PROBLEM DETAILS – Should a line in the entries below contain "King", return that line.

======== SUPPLIED ENTRIES

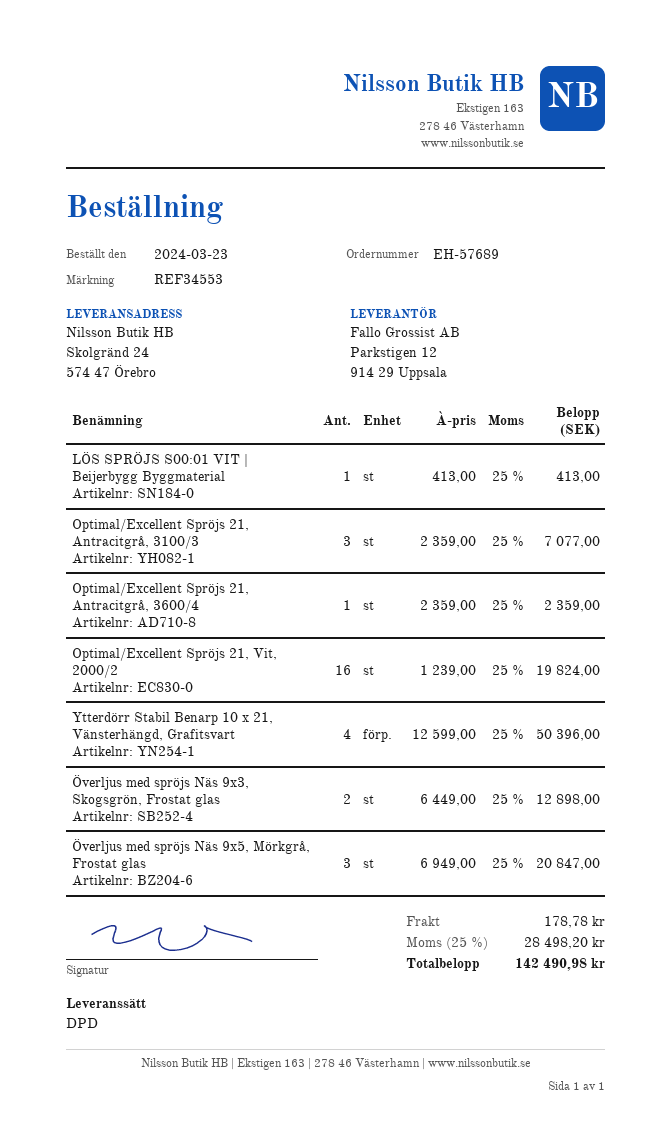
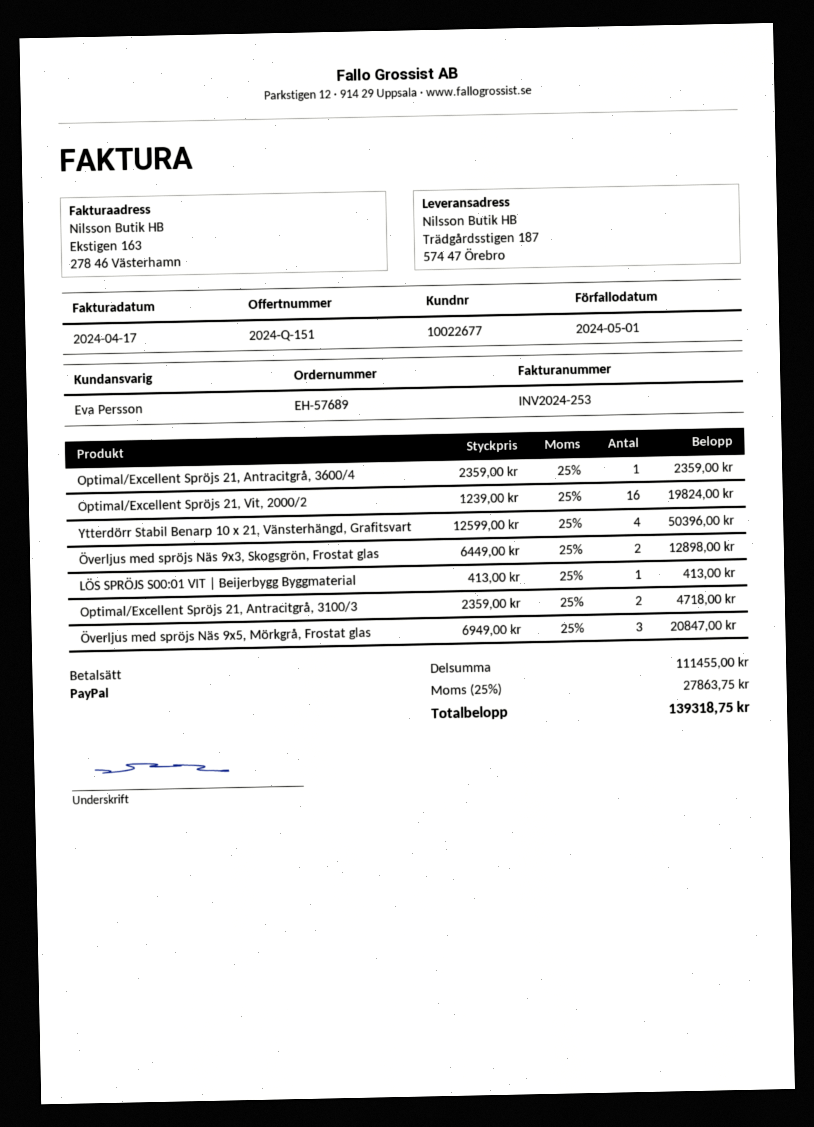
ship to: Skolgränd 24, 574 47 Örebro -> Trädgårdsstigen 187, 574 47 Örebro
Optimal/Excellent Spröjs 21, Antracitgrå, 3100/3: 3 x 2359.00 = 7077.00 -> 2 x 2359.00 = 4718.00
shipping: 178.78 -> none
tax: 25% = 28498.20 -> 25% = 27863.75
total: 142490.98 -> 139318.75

================
======== SUPPLIED ENTRIES

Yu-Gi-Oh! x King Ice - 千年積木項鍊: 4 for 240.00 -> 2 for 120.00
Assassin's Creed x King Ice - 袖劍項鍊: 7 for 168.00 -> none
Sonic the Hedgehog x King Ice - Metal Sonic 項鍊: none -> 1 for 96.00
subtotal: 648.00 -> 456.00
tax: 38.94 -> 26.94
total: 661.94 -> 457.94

================

YOUR RESPONSE –
Yu-Gi-Oh! x King Ice - 千年積木項鍊: 4 for 240.00 -> 2 for 120.00
Assassin's Creed x King Ice - 袖劍項鍊: 7 for 168.00 -> none
Sonic the Hedgehog x King Ice - Metal Sonic 項鍊: none -> 1 for 96.00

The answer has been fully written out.